___ EXTRACTED RECORDS
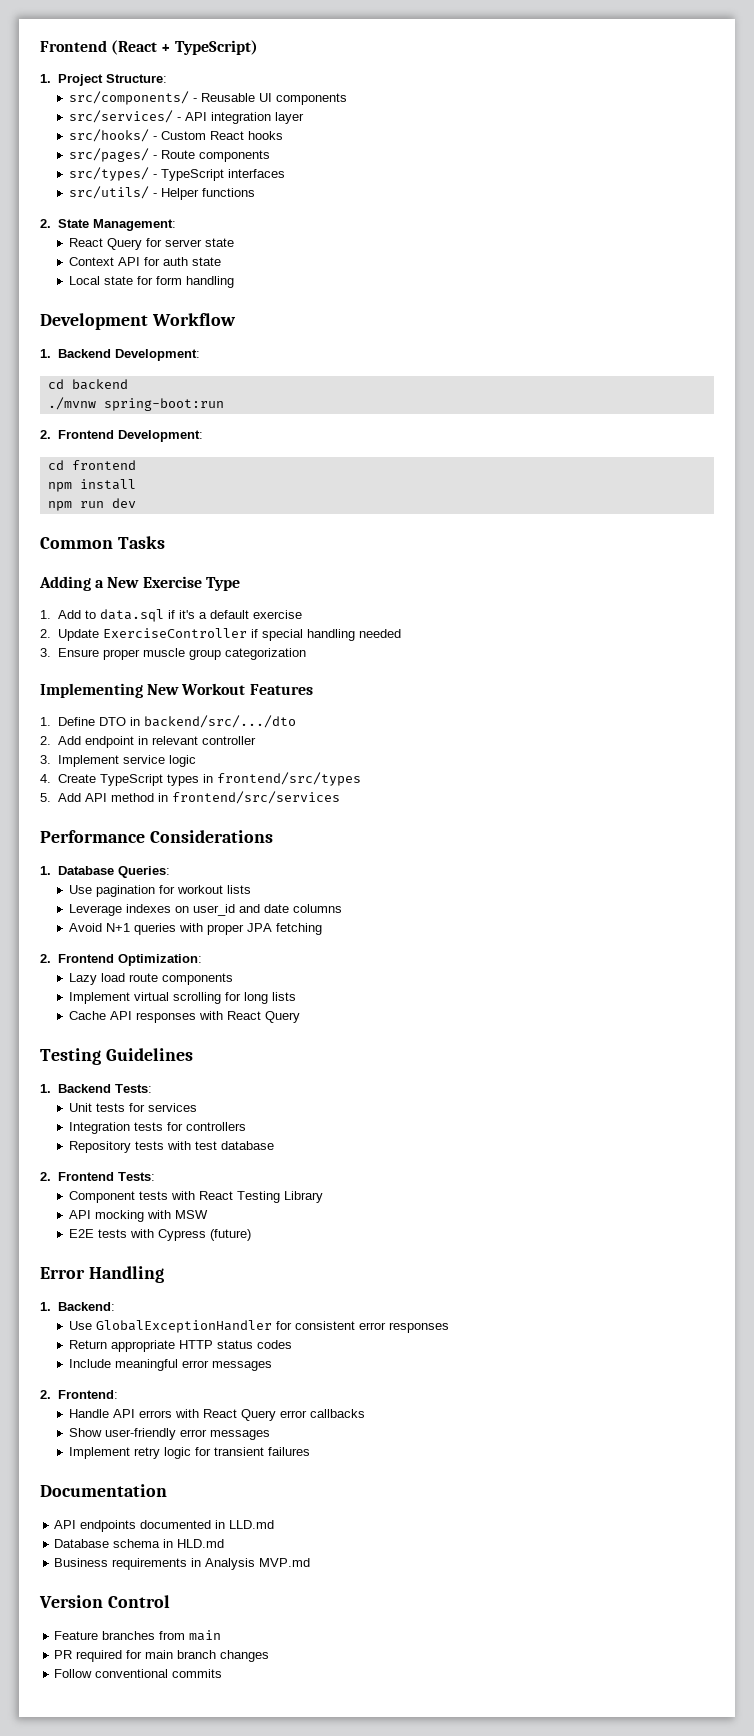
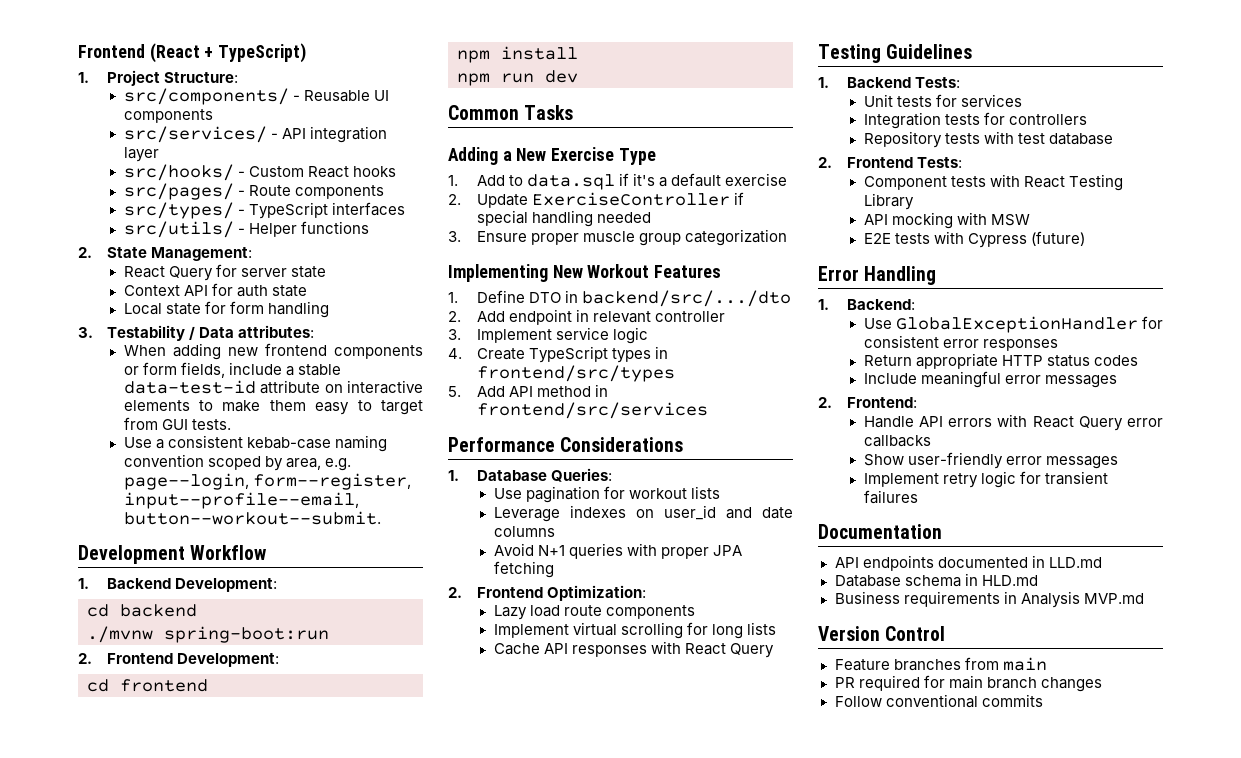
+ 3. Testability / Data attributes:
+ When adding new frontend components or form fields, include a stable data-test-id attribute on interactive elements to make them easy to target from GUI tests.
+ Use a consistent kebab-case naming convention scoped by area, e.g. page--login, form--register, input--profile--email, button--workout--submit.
______
___ EXTRACTED RECORDS
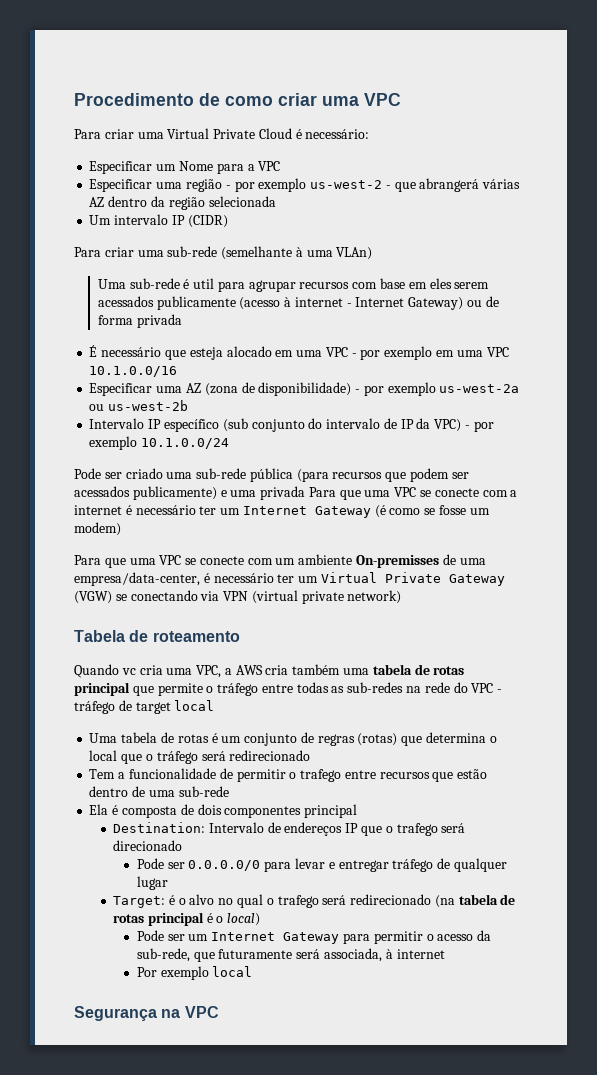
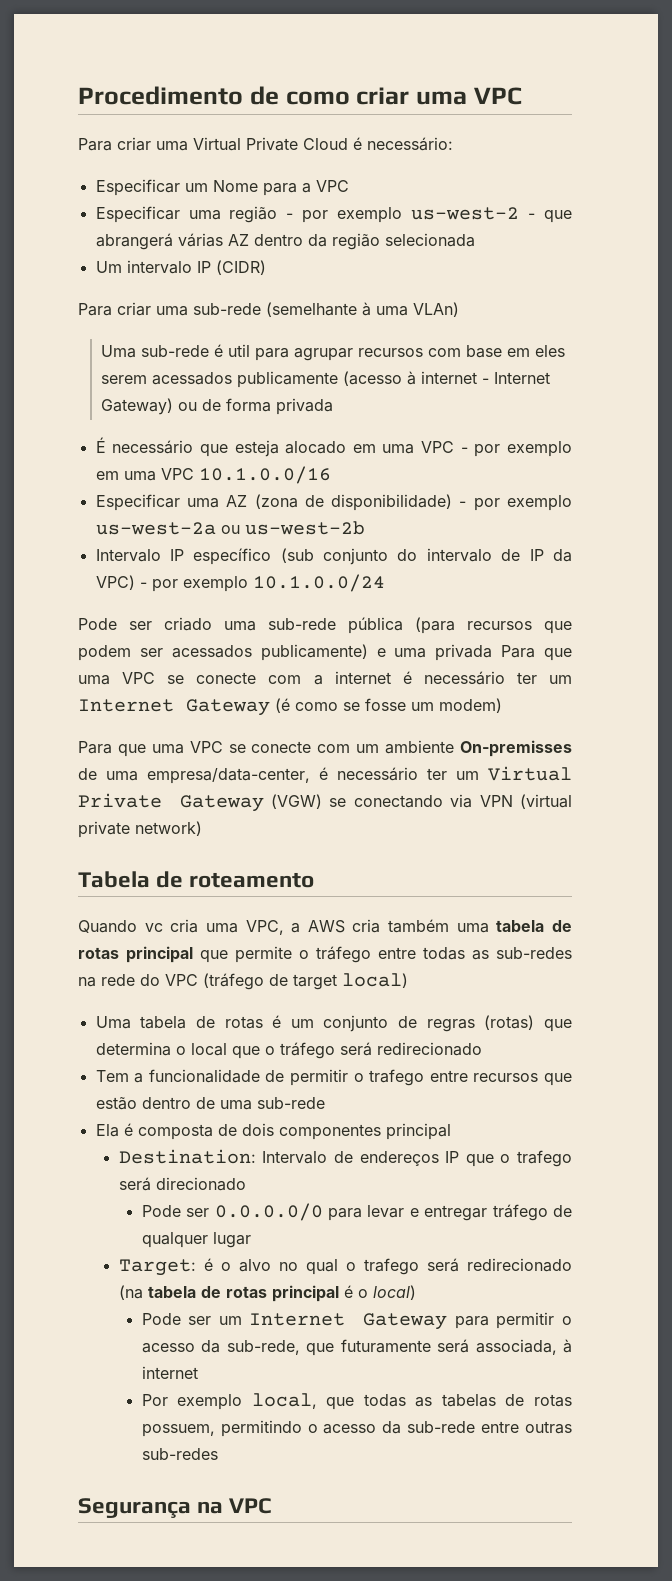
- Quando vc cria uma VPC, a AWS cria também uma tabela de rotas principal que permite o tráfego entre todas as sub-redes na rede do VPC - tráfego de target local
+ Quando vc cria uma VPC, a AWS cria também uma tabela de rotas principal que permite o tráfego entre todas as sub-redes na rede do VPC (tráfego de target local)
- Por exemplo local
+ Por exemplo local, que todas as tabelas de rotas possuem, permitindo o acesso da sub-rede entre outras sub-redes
______
Using the records above, write out exactly the lines between the one holding "from GUI tests." and the one holding "form--register, input--profile--email, button--workout--submit.", inclusive; leave everything else out.

+ When adding new frontend components or form fields, include a stable data-test-id attribute on interactive elements to make them easy to target from GUI tests.
+ Use a consistent kebab-case naming convention scoped by area, e.g. page--login, form--register, input--profile--email, button--workout--submit.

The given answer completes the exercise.